Until very recently, I spent a lot of time working on a sofa retailing brand. I don’t regret a single minute, but I won’t miss it that much. That’s not because it’s considered the creative doldrums, more do with the wrongheaded way they stick to tshort term actics orather than developing fans. Ikea is an obvious exception of course! There is so much interesting territory to cover, but the norm is a focus on price and shoehorning upholstery into fashion.
A sofa is at once commonplace and luxury. It’s the one piece of furniture that cannot be flatpacked – very much at odds with instant gratification society. In the UK, the average leather sofa cost £1,118, not cheap, yet nearly every household has one. In many ways, the sofa mirrors the gradual democratisation of luxury and opulence throughout society.
Originally, in Arabic countries, the ‘suffah’ was a raised bit of floor festooned with lovely cloth and cushions. Only the very rich and important got to use them. It was symbol of luxury in Britain as well…only the postwar shifts to cheaper manufacturing and a different attitude to consumer credit brought them into most living rooms. This has been mirrored from the relaxing of the stiff, formal, rolled arms and spooned backs with ornate carvings into the low back, tall cushioned version we’re used to today. They’re all the same these. Only colour, fabric and size really distinguish them these days.

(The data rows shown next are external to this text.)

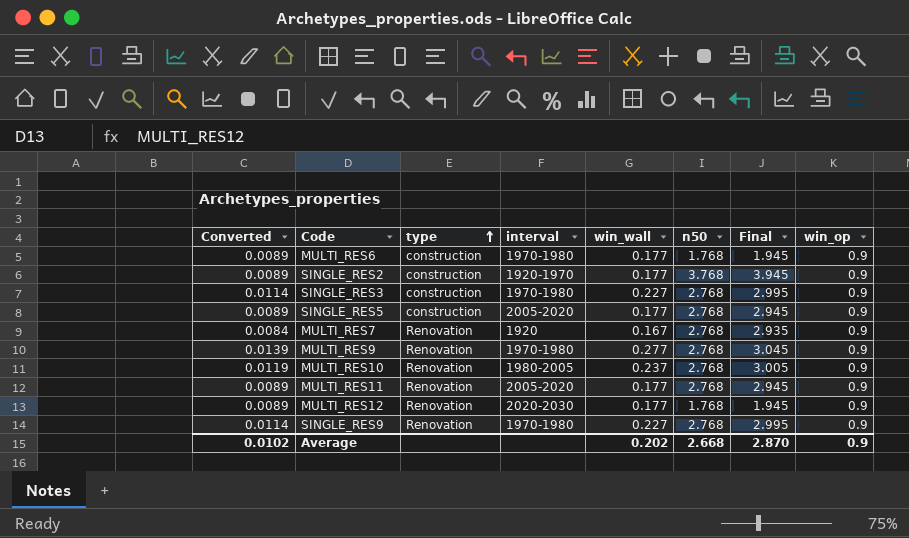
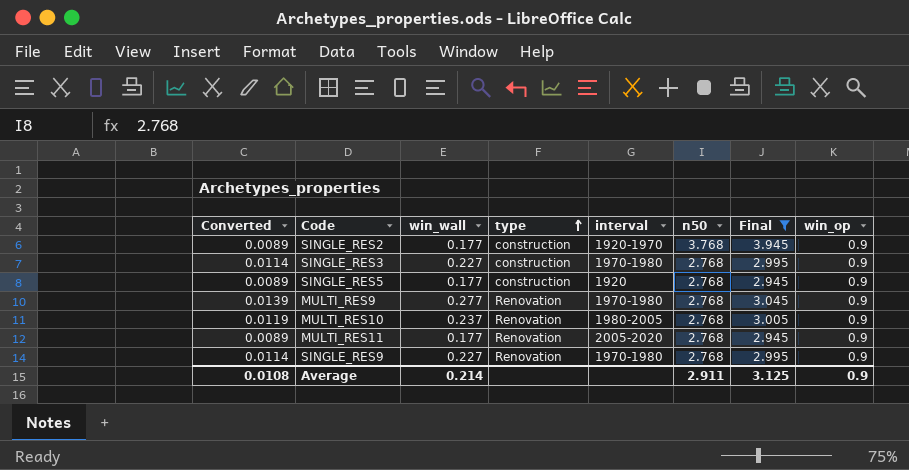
filter: none -> Final >= 2.945
column win_wall | position: 5 -> 3
SINGLE_RES5 | interval: 2005-2020 -> 1920
Average | Converted: 0.0102 -> 0.0108
Average | win_wall: 0.202 -> 0.214
Average | n50: 2.668 -> 2.911
Average | Final: 2.870 -> 3.125

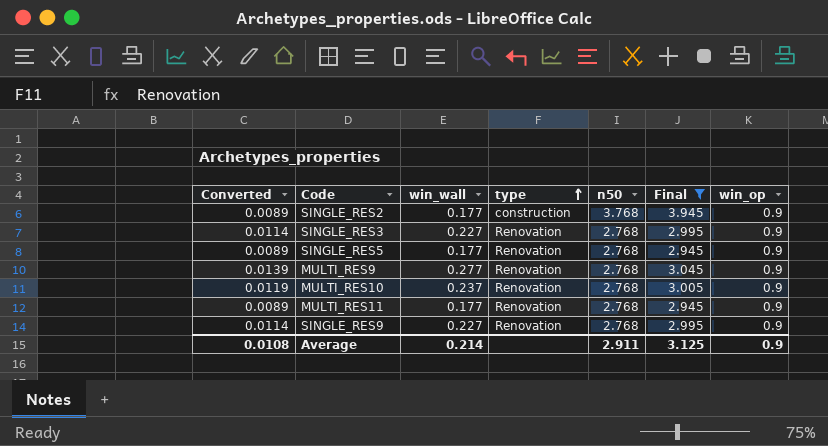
column interval | position: 5 -> none
SINGLE_RES3 | type: construction -> Renovation
SINGLE_RES5 | type: construction -> Renovation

All that sameness explains the category norm of selling fashion – how else would you convince someone with their serviceable sofa that’s relatively comfy that they need a new one? Ikea polularised a designer life with ideas like ‘Chuck out your Chintz’ in the 1990’s. But there’s a lot more going on here. First, in style – we live in times when there’s a tension between the need for personal expression and the expertise and time to do this well. This is less about telling people what looks good, and allowing them to live an illusion that they’re choosing for themselves.
But there is far to talk about than looks. In a market saturated by style, they’re forgotten what a sofa is actually for – sitting on. And this has become more important than ever. A sofa has huge symbolic value – the living has become the the hub of the home, only the modern, multi tasking kitchen comes close. We watch telly on it, doze on it, surf the web, play video games…only the desk or the bed sees more of us. Yet most retailers throw style messages at us, as opposed to encouraging us to make sure that the thing we’ll be spending so much time on is absolutely right. Personal style is one thing, personal tastes in comfort and how we sit is one another.
We all sit in different ways, the days of formally sitting up straight are long gone – we slouch, sprawl, curl.whatever. A lived in sofa has a memory of the people that sit on it, from the short term warmth it retains from your body, to the way the springs don’t bounce back and the frame gets mishapped after awhile – the sofa has moulded around your body. No wonder we all have a favourite seat.
Sofa’s accumulate records of our lives – pet hairs. toe clipping, food stains, pens and, a financier has worked out, there about £1 billion down the backs of UK sofas in the form of loose change.
In the end, even the comfiest sofa gets too creaky and we drudge out to the retail park to get a new one. A new sofa has been fetishised in our culture – the interior design revolution and demacratisation of luxury means they’re a symbol of good taste, easy opulence and social belonging.
But this magic doesn’t last. The splendid new piece is delivered, and for two weeks is loved and admired as thing of beauty. Then it’s forgotten – just part of the everyday routine, something we watch Corrie on. That’s the real truth of these things – looks are fleeting, comfort should be forever. That everyday fabric of our existence that we only appreciate once it’s gone.
There’s so much about in culture to bring this to life – time not cash, the growing need for more time with loved ones, the idea of us all cocooning in an ever more complex and worrying time in history. Since we spend so much time on these things, and need for this has gone beyond the negative ‘couch potato’ idea (or it could) ,surely there’s a narrative that go beyond fashion and price? About time with people, about going more and not staying in? About working all day and ,loving to flop down and be with each other (or by yourself?)